#### [Work to complete]
Read through the lines below and copy the ones holding the string "have".

#### [Material to process]
+-------+

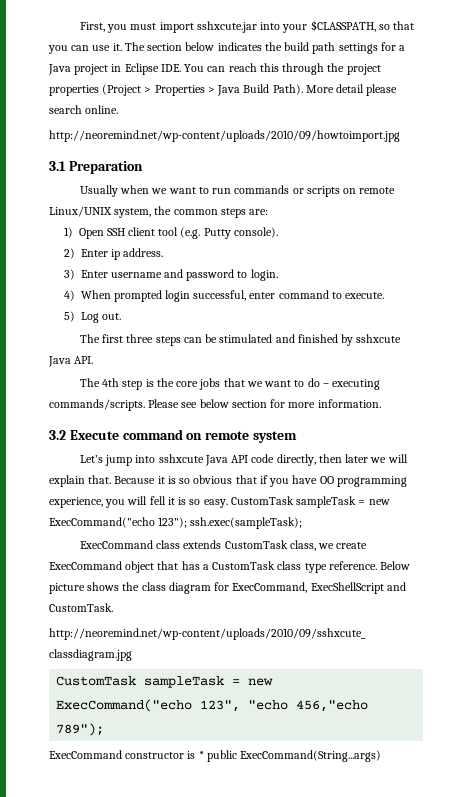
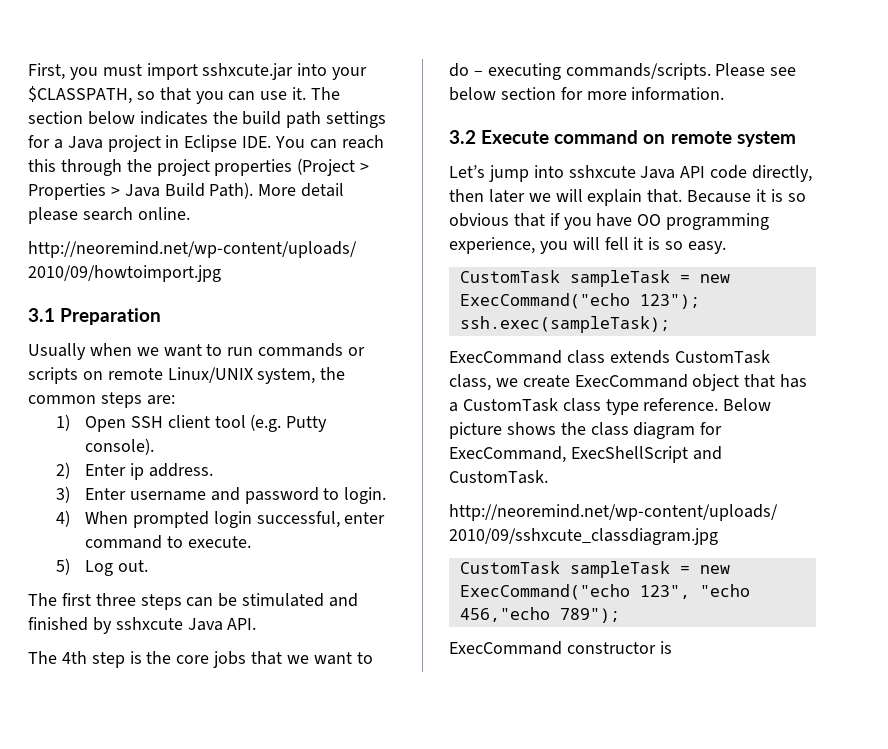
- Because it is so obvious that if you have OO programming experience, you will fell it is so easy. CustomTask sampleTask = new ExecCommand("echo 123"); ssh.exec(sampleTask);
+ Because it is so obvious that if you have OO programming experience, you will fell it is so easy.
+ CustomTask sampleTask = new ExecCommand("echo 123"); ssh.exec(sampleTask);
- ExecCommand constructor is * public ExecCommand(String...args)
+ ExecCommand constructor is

+-------+

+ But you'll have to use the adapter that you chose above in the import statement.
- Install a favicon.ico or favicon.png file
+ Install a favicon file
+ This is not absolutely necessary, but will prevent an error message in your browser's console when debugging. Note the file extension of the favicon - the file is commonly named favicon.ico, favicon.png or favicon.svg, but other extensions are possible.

+-------+

#### [Output for this task]
- Because it is so obvious that if you have OO programming experience, you will fell it is so easy. CustomTask sampleTask = new ExecCommand("echo 123"); ssh.exec(sampleTask);
+ Because it is so obvious that if you have OO programming experience, you will fell it is so easy.
+ But you'll have to use the adapter that you chose above in the import statement.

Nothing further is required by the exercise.